Activity: The data below is to be retyped exactly, line by line.

Itemized modification records

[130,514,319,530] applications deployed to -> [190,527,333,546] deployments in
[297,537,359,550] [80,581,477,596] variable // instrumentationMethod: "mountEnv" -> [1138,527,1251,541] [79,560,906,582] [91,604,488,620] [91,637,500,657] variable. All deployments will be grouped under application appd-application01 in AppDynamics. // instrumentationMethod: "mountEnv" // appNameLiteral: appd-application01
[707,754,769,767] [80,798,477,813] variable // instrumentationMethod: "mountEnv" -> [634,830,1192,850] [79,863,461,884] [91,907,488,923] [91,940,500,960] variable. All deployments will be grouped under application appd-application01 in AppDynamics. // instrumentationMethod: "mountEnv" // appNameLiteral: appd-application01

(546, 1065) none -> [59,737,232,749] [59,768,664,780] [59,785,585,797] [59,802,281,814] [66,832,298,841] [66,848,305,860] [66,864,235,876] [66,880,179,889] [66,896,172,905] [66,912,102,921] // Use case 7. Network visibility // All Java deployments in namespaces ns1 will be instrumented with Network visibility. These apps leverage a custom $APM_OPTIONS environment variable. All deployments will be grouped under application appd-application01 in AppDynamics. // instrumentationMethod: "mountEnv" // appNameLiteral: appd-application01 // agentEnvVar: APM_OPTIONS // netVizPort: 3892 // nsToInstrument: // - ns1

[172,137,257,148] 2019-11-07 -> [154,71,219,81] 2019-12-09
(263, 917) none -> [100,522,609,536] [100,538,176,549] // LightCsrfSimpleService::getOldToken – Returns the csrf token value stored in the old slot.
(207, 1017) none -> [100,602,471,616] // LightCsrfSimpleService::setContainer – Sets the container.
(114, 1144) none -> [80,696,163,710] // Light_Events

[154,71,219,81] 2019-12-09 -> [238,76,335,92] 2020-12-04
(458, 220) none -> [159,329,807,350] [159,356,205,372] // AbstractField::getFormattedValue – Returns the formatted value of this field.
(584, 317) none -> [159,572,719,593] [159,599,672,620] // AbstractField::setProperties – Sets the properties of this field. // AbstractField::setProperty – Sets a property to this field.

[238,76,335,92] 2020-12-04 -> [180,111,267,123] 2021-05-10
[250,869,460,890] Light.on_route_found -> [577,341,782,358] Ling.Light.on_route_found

Your solution:
[130,514,319,530] applications deployed to -> [190,527,333,546] deployments in
[297,537,359,550] [80,581,477,596] variable // instrumentationMethod: "mountEnv" -> [1138,527,1251,541] [79,560,906,582] [91,604,488,620] [91,637,500,657] variable. All deployments will be grouped under application appd-application01 in AppDynamics. // instrumentationMethod: "mountEnv" // appNameLiteral: appd-application01
[707,754,769,767] [80,798,477,813] variable // instrumentationMethod: "mountEnv" -> [634,830,1192,850] [79,863,461,884] [91,907,488,923] [91,940,500,960] variable. All deployments will be grouped under application appd-application01 in AppDynamics. // instrumentationMethod: "mountEnv" // appNameLiteral: appd-application01

(546, 1065) none -> [59,737,232,749] [59,768,664,780] [59,785,585,797] [59,802,281,814] [66,832,298,841] [66,848,305,860] [66,864,235,876] [66,880,179,889] [66,896,172,905] [66,912,102,921] // Use case 7. Network visibility // All Java deployments in namespaces ns1 will be instrumented with Network visibility. These apps leverage a custom $APM_OPTIONS environment variable. All deployments will be grouped under application appd-application01 in AppDynamics. // instrumentationMethod: "mountEnv" // appNameLiteral: appd-application01 // agentEnvVar: APM_OPTIONS // netVizPort: 3892 // nsToInstrument: // - ns1

[172,137,257,148] 2019-11-07 -> [154,71,219,81] 2019-12-09
(263, 917) none -> [100,522,609,536] [100,538,176,549] // LightCsrfSimpleService::getOldToken – Returns the csrf token value stored in the old slot.
(207, 1017) none -> [100,602,471,616] // LightCsrfSimpleService::setContainer – Sets the container.
(114, 1144) none -> [80,696,163,710] // Light_Events

[154,71,219,81] 2019-12-09 -> [238,76,335,92] 2020-12-04
(458, 220) none -> [159,329,807,350] [159,356,205,372] // AbstractField::getFormattedValue – Returns the formatted value of this field.
(584, 317) none -> [159,572,719,593] [159,599,672,620] // AbstractField::setProperties – Sets the properties of this field. // AbstractField::setProperty – Sets a property to this field.

[238,76,335,92] 2020-12-04 -> [180,111,267,123] 2021-05-10
[250,869,460,890] Light.on_route_found -> [577,341,782,358] Ling.Light.on_route_found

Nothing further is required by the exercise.